History of falls was classified by whether the participant fell in the preceding 4 months or 1 year (three postcards or calls). Falls within 4 months or 1 year were further divided into two subgroups by the presence of fractures: falls but no fractures, or falls resulting in fractures. All adjudicated fractures were included as outcomes and prevalent fracture covariates in the analysis. Risks of non-spine and hip fractures in the following year and in the second and third years were estimated for participants stratified by a history of falls within 4 months or 1 year.
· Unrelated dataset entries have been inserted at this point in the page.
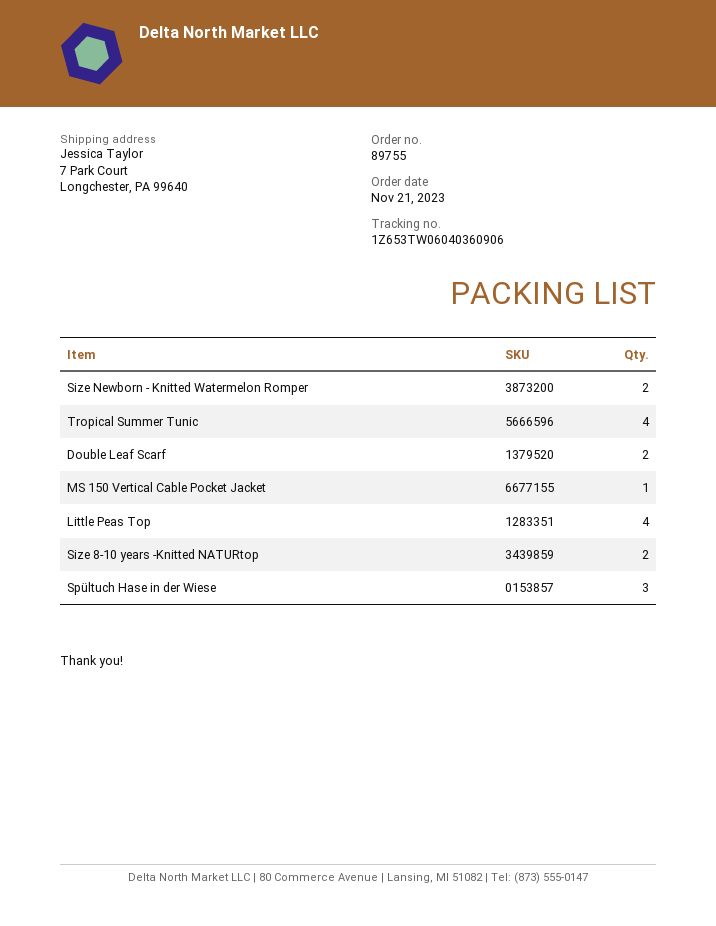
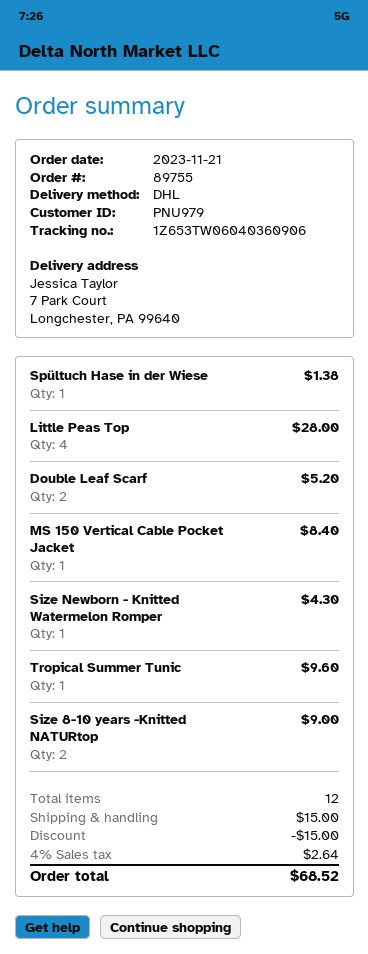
Size Newborn - Knitted Watermelon Romper: 2 -> 1
Tropical Summer Tunic: 4 -> 1
Spültuch Hase in der Wiese: 3 -> 1

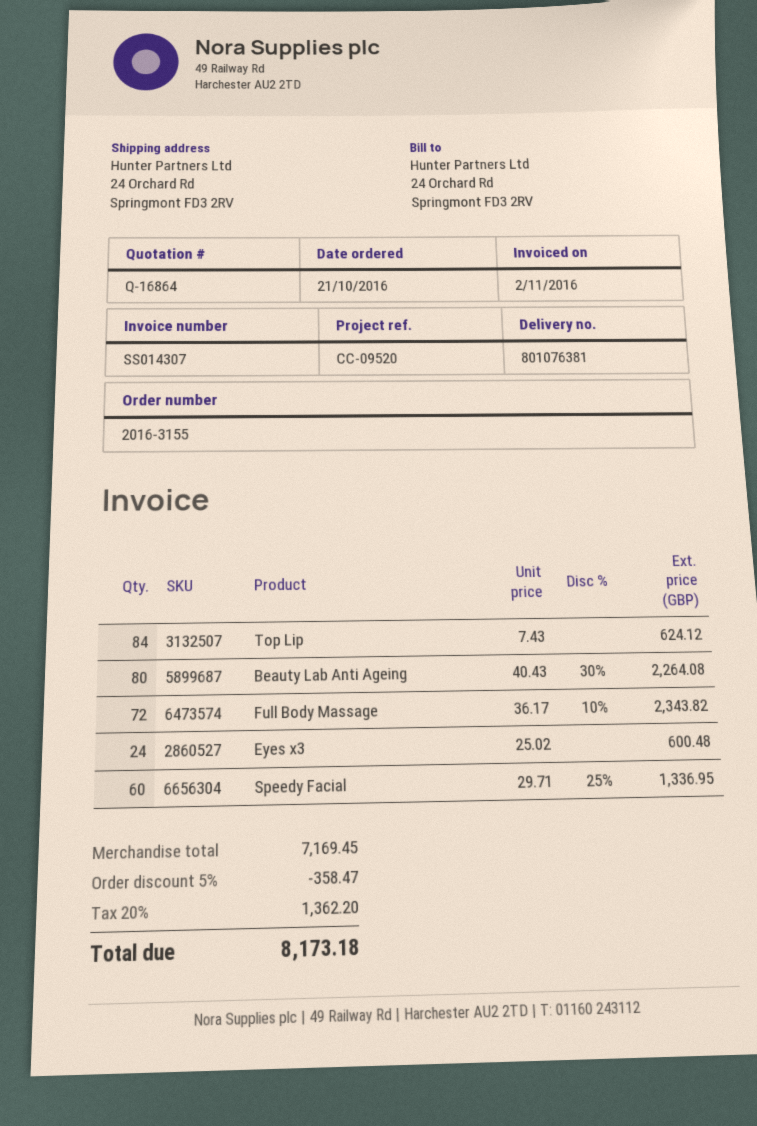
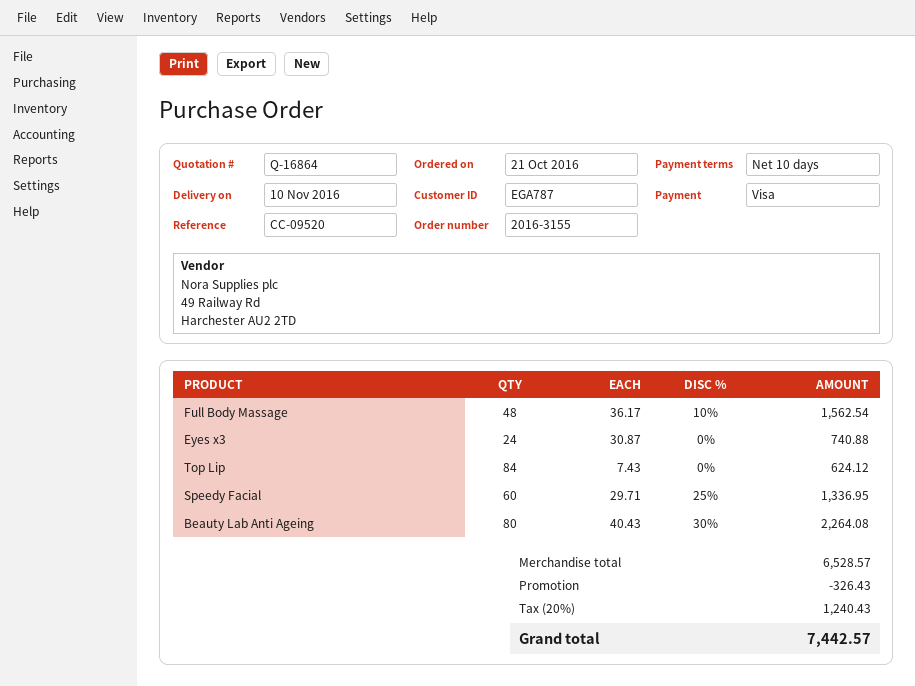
Full Body Massage: 72 x 36.17 - 10% = 2343.82 -> 48 x 36.17 - 10% = 1562.54
Eyes x3: 24 x 25.02 = 600.48 -> 24 x 30.87 = 740.88
subtotal: 7169.45 -> 6528.57
discount: 358.47 -> 326.43
tax: 20% = 1362.20 -> 20% = 1240.43
total: 8173.18 -> 7442.57

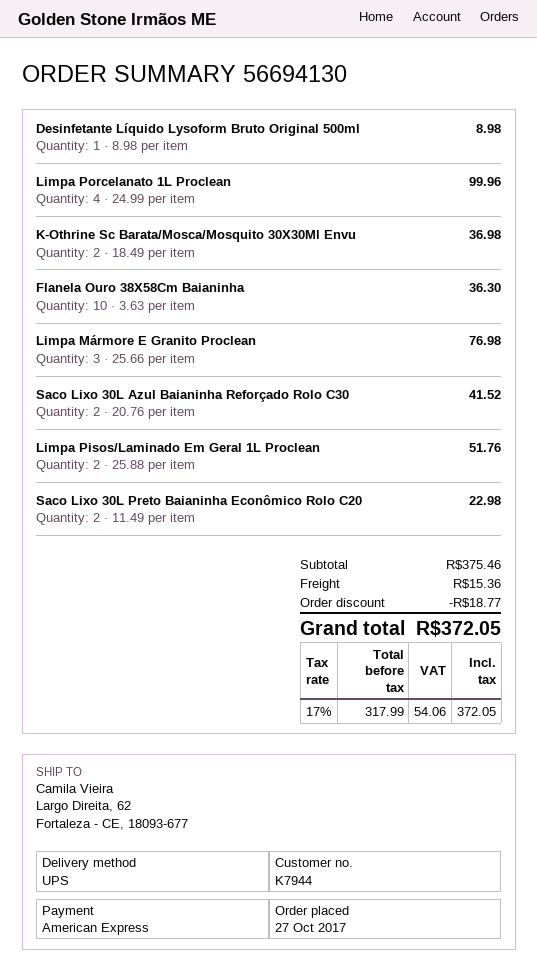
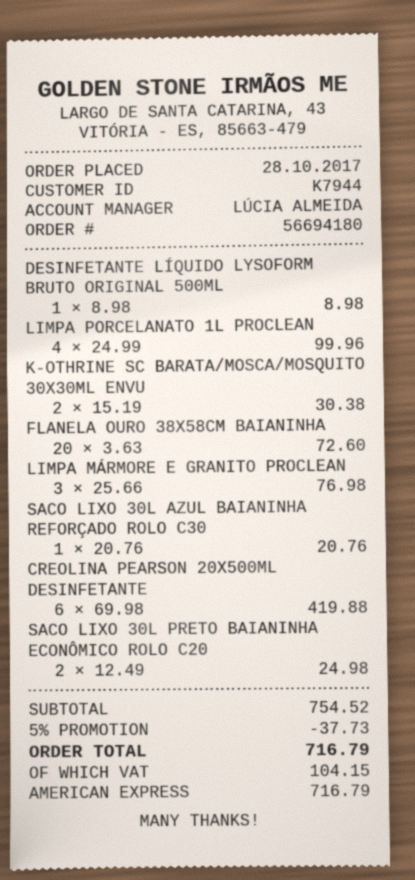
order number: 56694130 -> 56694180
order date: 2017-10-27 -> 2017-10-28
K-Othrine Sc Barata/Mosca/Mosquito 30X30Ml Envu: 2 x 18.49 = 36.98 -> 2 x 15.19 = 30.38
Flanela Ouro 38X58Cm Baianinha: 10 x 3.63 = 36.30 -> 20 x 3.63 = 72.60
Saco Lixo 30L Azul Baianinha Reforçado Rolo C30: 2 x 20.76 = 41.52 -> 1 x 20.76 = 20.76
Limpa Pisos/Laminado Em Geral 1L Proclean: 2 x 25.88 = 51.76 -> none
Saco Lixo 30L Preto Baianinha Econômico Rolo C20: 2 x 11.49 = 22.98 -> 2 x 12.49 = 24.98
CREOLINA PEARSON 20X500ML DESINFETANTE: none -> 6 x 69.98 = 419.88
subtotal: 375.46 -> 754.52
discount: 18.77 -> 37.73
shipping: 15.36 -> none
tax: 54.06 -> 104.15
total: 372.05 -> 716.79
Associations between fall history and the risk of future fracture was assessed in a pooled logistic regression model with multiple records. The multivariate model for fractures included a fall history and any adjudicated fracture in the preceding 4 months, age, BMI and total hip BMD to evaluate the independent predictive values. Using a repeated-measures design, time-dependent covariates (including BMI and total hip BMD) used in the multivariable models were ascertained from the most recent visit close to the date of postcard collection, except that the baseline BMD value for SOF was obtained during the second clinic visit. The age in each postcard observation was calculated from the baseline age and the duration from baseline to postcard collection. The absolute fracture risks (%) by fall history and adjudicated fractures in the preceding 1 year were estimated by dividing the number of future fractures in a group by the total number of intragroup observations. Data from the SOF and MrOS were analysed separately using Stata/MP version 16 (StataCorp, College Station, TX, USA); a two-sided P < 0.05 was considered significant.

Results

A total of 9,704 women from the SOF and 5,994 men from the MrOS were included in the analyses. The baseline mean age of the female and male participants was 71.9 and 73.7 years, respectively (Table 1). Approximately 90% of the survivors in the SOF and MrOS were followed up for 14.8 and 12.6 years, respectively. The female participants underwent 419,149 four-monthly observations, while the male participants underwent 223,885 observations.

Table 1.

Baseline clinical characteristics of the participants of the SOF and MrOS

	SOF (N = 9,704)	MrOS (N = 5,994)
Age, years	71.9 (5.3)	73.7 (5.9)
BMI, kg/m²	26.4 (4.6)	27.4 (3.8)
Average follow-up time, years	14.8 (6.1)	12.6 (5.3)
Total hip BMD, g/cm²	0.75 (0.13)	0.96 (0.14)
Total hip T-score, at baseline	1.0 ± 0.1	0.7 ± 0.1
Non-spine fracture, N (%)	4,257 (43.9%)	1,280 (21.4%)
Hip fracture, N (%)	1,444 (14.8%)	340 (5.7%)

Open in a new tab

Data are shown as mean (SD) or N (%). BMI, body mass index; BMD, bone mineral density.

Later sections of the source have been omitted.